#### REQUIRED ACTION:
A faithful copy is required: transcribe each line below exactly, minus the pictures.

^^^^^^^^^^^^^^^^

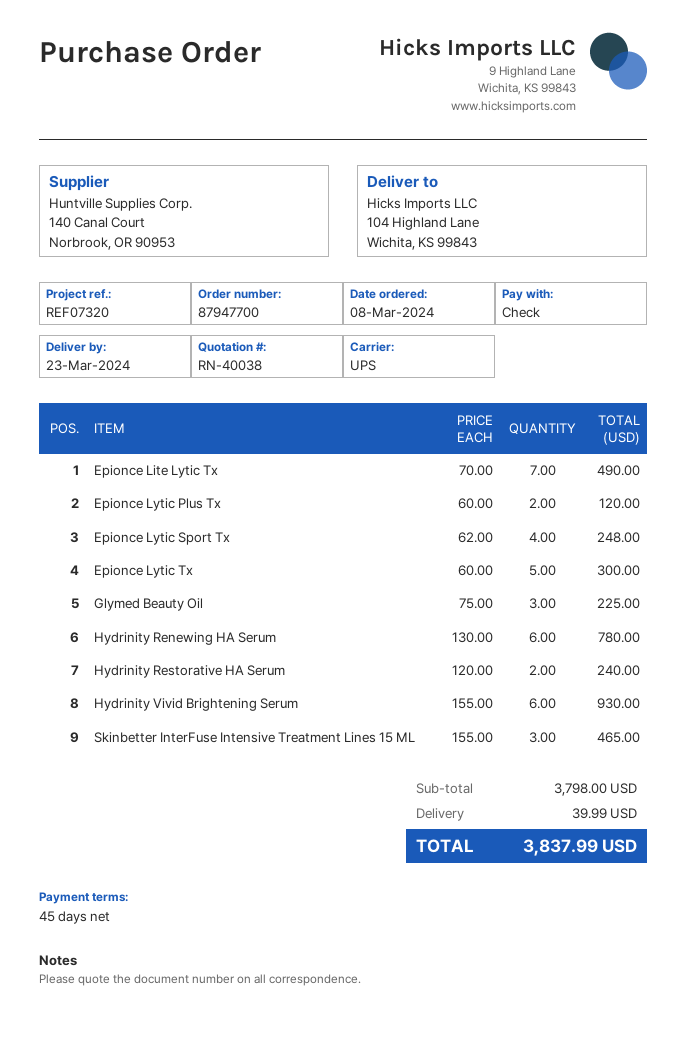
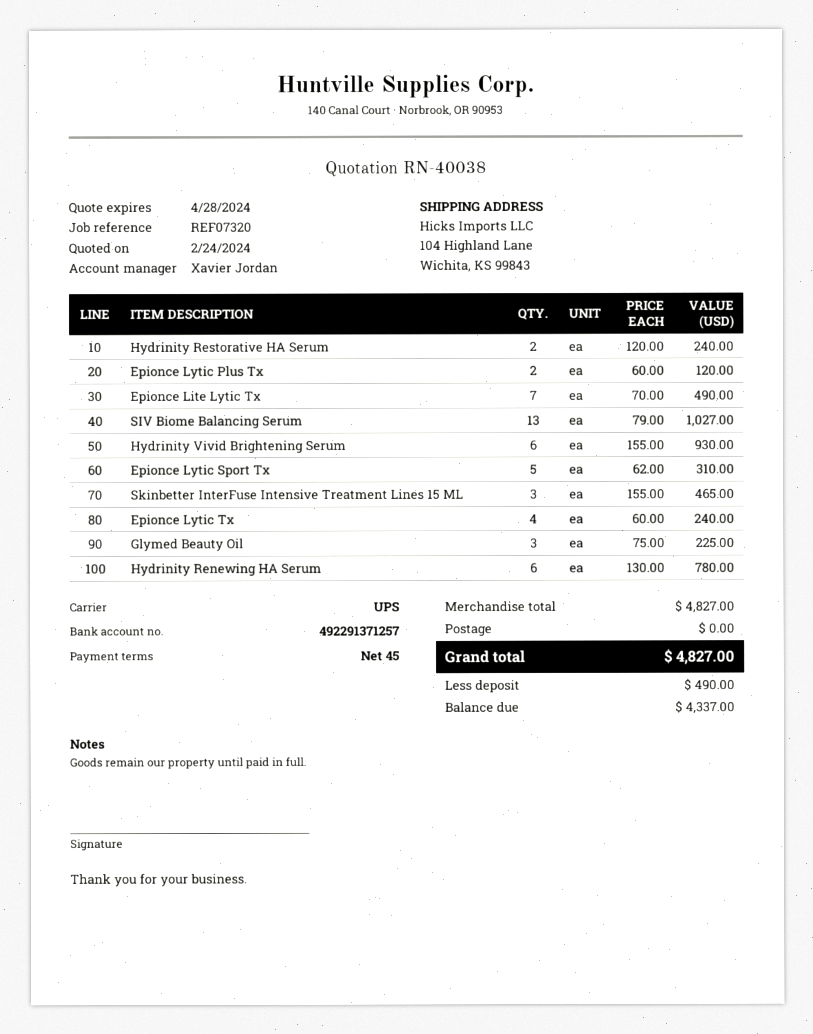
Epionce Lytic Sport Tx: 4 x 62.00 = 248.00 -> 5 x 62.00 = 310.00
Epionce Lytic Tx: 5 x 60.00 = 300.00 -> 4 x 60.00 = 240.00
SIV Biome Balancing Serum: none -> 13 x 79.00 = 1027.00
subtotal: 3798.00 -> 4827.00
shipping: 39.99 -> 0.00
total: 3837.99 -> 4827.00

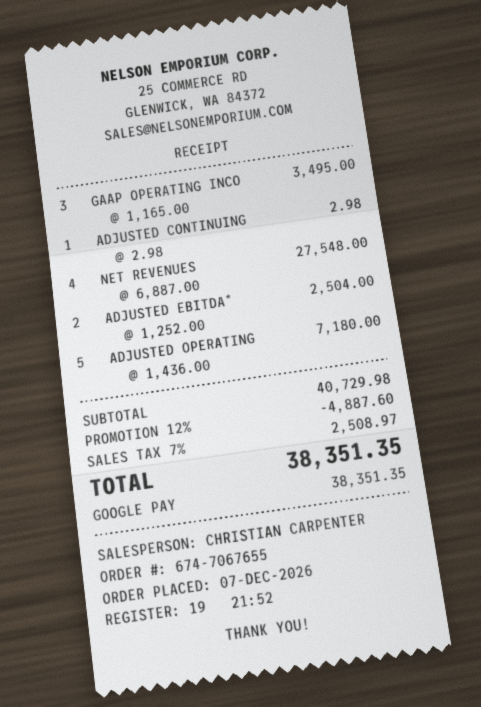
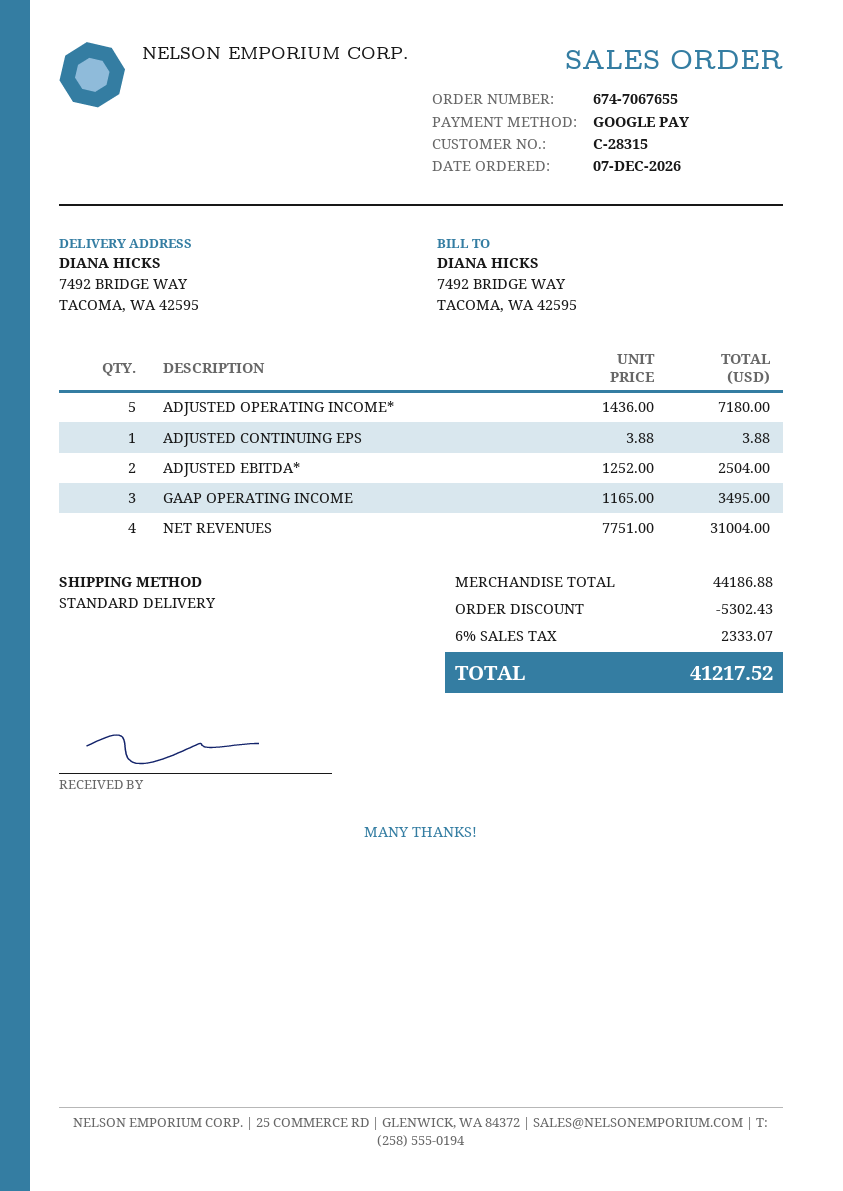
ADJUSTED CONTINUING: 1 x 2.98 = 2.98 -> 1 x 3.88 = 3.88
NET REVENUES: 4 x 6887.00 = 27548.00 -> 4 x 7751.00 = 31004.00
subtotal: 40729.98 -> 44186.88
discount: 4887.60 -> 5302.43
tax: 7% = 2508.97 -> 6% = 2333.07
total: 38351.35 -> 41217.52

^^^^^^^^^^^^^^^^

#### RESULT OF THE TASK:
Epionce Lytic Sport Tx: 4 x 62.00 = 248.00 -> 5 x 62.00 = 310.00
Epionce Lytic Tx: 5 x 60.00 = 300.00 -> 4 x 60.00 = 240.00
SIV Biome Balancing Serum: none -> 13 x 79.00 = 1027.00
subtotal: 3798.00 -> 4827.00
shipping: 39.99 -> 0.00
total: 3837.99 -> 4827.00

ADJUSTED CONTINUING: 1 x 2.98 = 2.98 -> 1 x 3.88 = 3.88
NET REVENUES: 4 x 6887.00 = 27548.00 -> 4 x 7751.00 = 31004.00
subtotal: 40729.98 -> 44186.88
discount: 4887.60 -> 5302.43
tax: 7% = 2508.97 -> 6% = 2333.07
total: 38351.35 -> 41217.52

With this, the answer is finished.